Europe and the French Imperium, 1799-1814

Download Europe and the French Imperium, 1799-1814 PDF Online Free

Author :
Publisher :
ISBN 13 :
Total Pages : 280 pages
Book Rating : 4.:/5 (166 download)

DOWNLOAD NOW!


Book Synopsis Europe and the French Imperium, 1799-1814 by : Geoffrey Bruun

Download or read book Europe and the French Imperium, 1799-1814 written by Geoffrey Bruun and published by . This book was released on 1957 with total page 280 pages. Available in PDF, EPUB and Kindle. Book excerpt:

The Wars of Napoleon

Download The Wars of Napoleon PDF Online Free

Author :
Publisher : Routledge
ISBN 13 : 0429835485
Total Pages : 634 pages
Book Rating : 4.4/5 (298 download)

DOWNLOAD NOW!


Book Synopsis The Wars of Napoleon by : Charles J Esdaile

Download or read book The Wars of Napoleon written by Charles J Esdaile and published by Routledge. This book was released on 2019-02-18 with total page 634 pages. Available in PDF, EPUB and Kindle. Book excerpt: First published in 1995 to great critical acclaim, The Wars of Napoleon provides students with a comprehensive survey of the Napoleonic Wars around the central theme of the scale of French military power and its impact on other European states, from Portugal to Russia and from Scandinavia to Sicily. The book introduces the reader to the rise of Napoleon and the wider diplomatic and political context before analysing such subjects as how France came to dominate Europe; the impact of French conquest and the spread of French ideas; the response of European powers; the experience of the conflicts of 1799–1815 on such areas of the world as the West Indies, India and South America; the reasons why Napoleon’s triumph proved ephemeral; and the long-term impact of the period. This second edition has been revised throughout to include a completely re-written section on collaboration and resistance, a new chapter on the impact of the Napoleonic Wars in the wider world and material on the various ways in which women became involved in, or were affected by, the conflict.
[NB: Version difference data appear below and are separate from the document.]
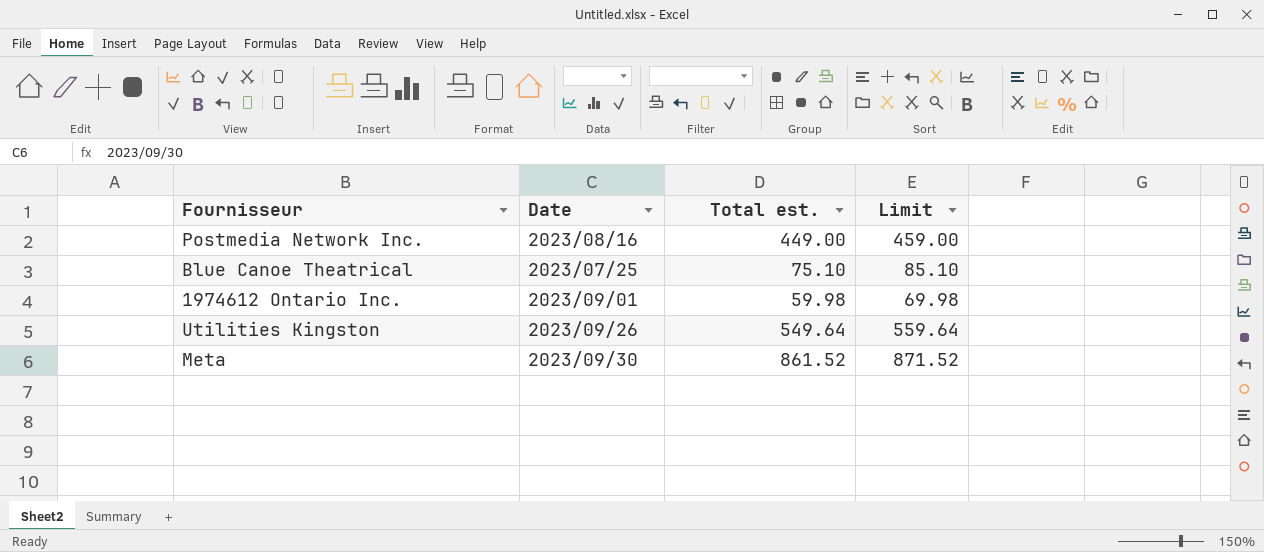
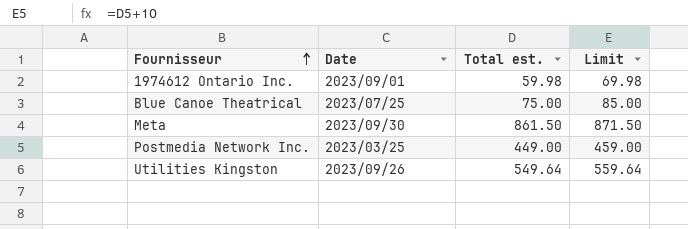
row order: none -> Fournisseur ascending
Blue Canoe Theatrical | Total est.: 75.10 -> 75.00
Blue Canoe Theatrical | Limit: 85.10 -> 85.00
Meta | Total est.: 861.52 -> 861.50
Meta | Limit: 871.52 -> 871.50
Postmedia Network Inc. | Date: 2023/08/16 -> 2023/03/25

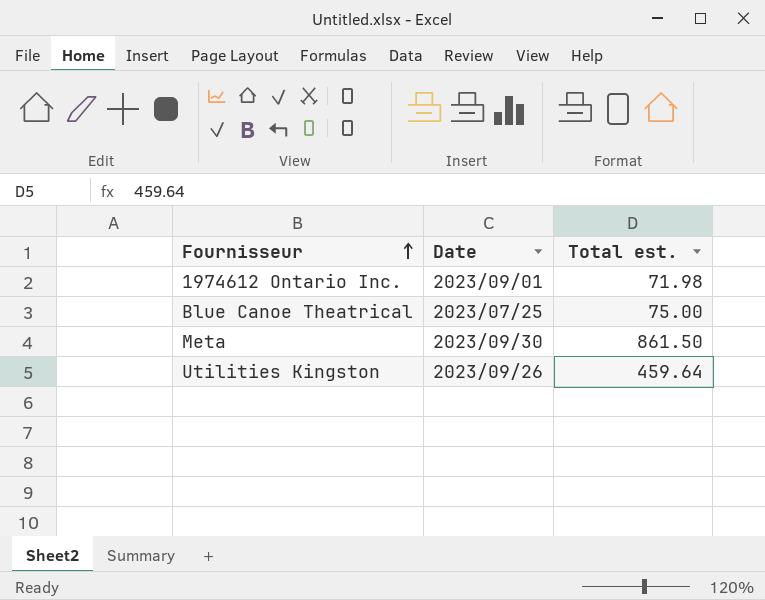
column Limit | formula: [Total est.] + 10 -> none
row Postmedia Network Inc.: 2023/03/25 | 449.00 | 459.00 -> none
1974612 Ontario Inc. | Total est.: 59.98 -> 71.98
Utilities Kingston | Total est.: 549.64 -> 459.64

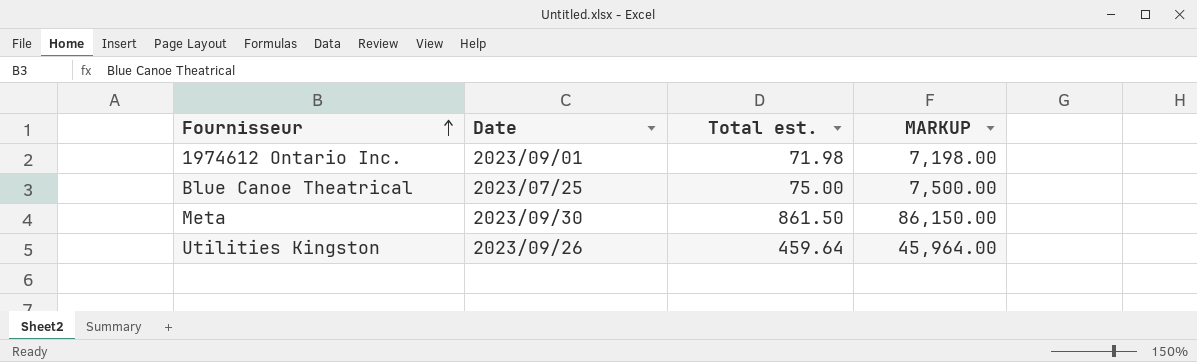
column MARKUP | formula: none -> [Total est.] * 100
Thoroughly updated and offering students a view of the subject that challenges many preconceived ideas, The Wars of Napoleon remains an essential resource for all students of the French Revolutionary Wars as well as students of European and military history during this period.

A Turbulent Time

Download A Turbulent Time PDF Online Free

Author :
Publisher : Indiana University Press
ISBN 13 : 9780253332479
Total Pages : 284 pages
Book Rating : 4.3/5 (324 download)

DOWNLOAD NOW!


Book Synopsis A Turbulent Time by : David Barry Gaspar

Download or read book A Turbulent Time written by David Barry Gaspar and published by Indiana University Press. This book was released on 1997-03-22 with total page 284 pages. Available in PDF, EPUB and Kindle. Book excerpt: "Stimulating, incisive, insightful, sometimes revisionist, this volume is required reading for historians of comparative colonialism in an age of revolution." —Choice "[An] eminently original and intellectually exciting book." —William and Mary Quarterly This volume examines several slave societies in the Greater Caribbean to illustrate the pervasive and multi-layered impact of the revolutionary age on the region. Built precariously on the exploitation of slave labor, organized according to the doctrine of racial discrimination, the plantation colonies were particularly vulnerable to the message of the French Revolution, which proved all the more potent because it coincided with the emergence of the antislavery movement in the Atlantic world and interacted with local traditions of resistance among the region's slaves, free coloreds, and white colonists.